Swiss painter, engraver and medallist (1618–1689)

Conrad Meyer (3 October 1618 – 15 January 1689) was a Swiss painter and etcher who became one of the leading artists in seventeenth-century Zurich. His work included prints, portraits and views of the Swiss landscape.

== Biography ==
Conrad Meyer was born in Zurich on 3 October 1618 into a family of artists. His father, Dietrich Meyer the Elder, was a painter and engraver, while his brother Rudolf Meyer also became an artist. After receiving his initial training from his father, Meyer travelled between 1638 and 1642, spending time in Bern and Solothurn before continuing to Germany. In Frankfurt, he worked with Matthäus Merian the Elder.

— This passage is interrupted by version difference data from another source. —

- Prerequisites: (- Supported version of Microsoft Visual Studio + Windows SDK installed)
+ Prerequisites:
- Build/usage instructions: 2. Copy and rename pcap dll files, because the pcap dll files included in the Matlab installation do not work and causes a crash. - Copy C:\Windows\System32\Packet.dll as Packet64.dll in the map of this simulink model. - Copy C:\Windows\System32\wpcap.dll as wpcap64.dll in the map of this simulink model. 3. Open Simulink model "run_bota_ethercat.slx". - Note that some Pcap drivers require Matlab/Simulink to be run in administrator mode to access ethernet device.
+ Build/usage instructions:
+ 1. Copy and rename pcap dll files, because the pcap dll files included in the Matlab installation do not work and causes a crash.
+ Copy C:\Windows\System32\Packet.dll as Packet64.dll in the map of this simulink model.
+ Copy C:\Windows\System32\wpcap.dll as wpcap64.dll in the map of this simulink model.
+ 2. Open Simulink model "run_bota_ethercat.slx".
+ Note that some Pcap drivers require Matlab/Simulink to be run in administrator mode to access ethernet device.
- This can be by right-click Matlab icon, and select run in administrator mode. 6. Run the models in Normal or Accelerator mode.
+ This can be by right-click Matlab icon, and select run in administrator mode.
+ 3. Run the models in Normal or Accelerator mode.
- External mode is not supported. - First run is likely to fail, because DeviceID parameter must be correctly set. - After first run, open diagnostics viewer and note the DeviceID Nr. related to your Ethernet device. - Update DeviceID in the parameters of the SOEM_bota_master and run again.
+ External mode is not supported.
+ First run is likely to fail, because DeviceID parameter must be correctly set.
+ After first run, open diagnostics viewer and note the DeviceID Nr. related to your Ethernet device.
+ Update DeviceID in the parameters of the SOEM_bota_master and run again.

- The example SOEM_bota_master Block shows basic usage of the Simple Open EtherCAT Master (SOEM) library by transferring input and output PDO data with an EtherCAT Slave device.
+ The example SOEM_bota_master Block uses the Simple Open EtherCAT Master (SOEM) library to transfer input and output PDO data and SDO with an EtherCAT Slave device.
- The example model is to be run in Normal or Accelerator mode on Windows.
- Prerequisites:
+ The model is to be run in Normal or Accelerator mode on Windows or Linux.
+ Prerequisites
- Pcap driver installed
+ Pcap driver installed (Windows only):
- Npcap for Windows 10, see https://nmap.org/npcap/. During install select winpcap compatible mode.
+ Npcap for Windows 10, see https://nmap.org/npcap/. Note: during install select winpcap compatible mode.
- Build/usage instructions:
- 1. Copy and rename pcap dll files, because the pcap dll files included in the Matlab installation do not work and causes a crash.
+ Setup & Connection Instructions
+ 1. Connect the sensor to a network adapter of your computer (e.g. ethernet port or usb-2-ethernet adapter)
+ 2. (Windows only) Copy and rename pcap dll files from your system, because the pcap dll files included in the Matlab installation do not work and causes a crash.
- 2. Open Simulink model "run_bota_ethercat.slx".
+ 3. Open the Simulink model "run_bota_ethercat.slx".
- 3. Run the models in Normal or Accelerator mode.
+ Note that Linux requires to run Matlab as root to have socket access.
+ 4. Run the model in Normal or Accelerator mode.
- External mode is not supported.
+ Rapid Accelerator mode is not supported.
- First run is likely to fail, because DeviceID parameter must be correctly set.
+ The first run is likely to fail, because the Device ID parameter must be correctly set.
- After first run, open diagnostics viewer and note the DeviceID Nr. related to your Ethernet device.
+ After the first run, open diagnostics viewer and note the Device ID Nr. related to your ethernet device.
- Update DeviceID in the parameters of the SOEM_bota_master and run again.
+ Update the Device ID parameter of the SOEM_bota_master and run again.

Meyer later returned to Zurich, where he pursued a career as a painter, draughtsman and etcher. In 1649, he married Susanna Murer, a granddaughter of Jos Murer. Their son Johannes Meyer the Younger also became an artist. He died in Zurich on 15 January 1689.

== Work ==
Meyer worked in painting, drawing and etching across a wide range of subjects, including portraiture, religious and historical scenes, landscapes and illustration. He became one of the leading artists active in seventeenth-century Zurich.

Printmaking nevertheless formed a particularly important part of Meyer's career, with around 1,000 prints and illustrations known to have survived. His output included several extensive biblical and devotional series. For the Zurich civic library’s New Year publication of 1645, Meyer created an etching about table manners intended to teach young people proper behaviour at meals. Johann Wilhelm Simler wrote the accompanying verses. The publication began the library’s annual series of Zurich New Year sheets. He also accepted substantial commissions from Catholic patrons, including more than 100 etched images of saints.

Portraiture was an important source of income for Meyer in Zurich. He produced around 200 portraits, mainly of guild masters, councillors and clergy.

Meyer also depicted locations in Zurich territory and elsewhere in the Old Swiss Confederacy. His 1647 painting of the Rhine Falls has been described as the earliest topographically accurate depiction of the site. His landscape work was an important part of his contribution to Swiss art. He was among the earliest artists to treat the surrounding landscape as an independent subject.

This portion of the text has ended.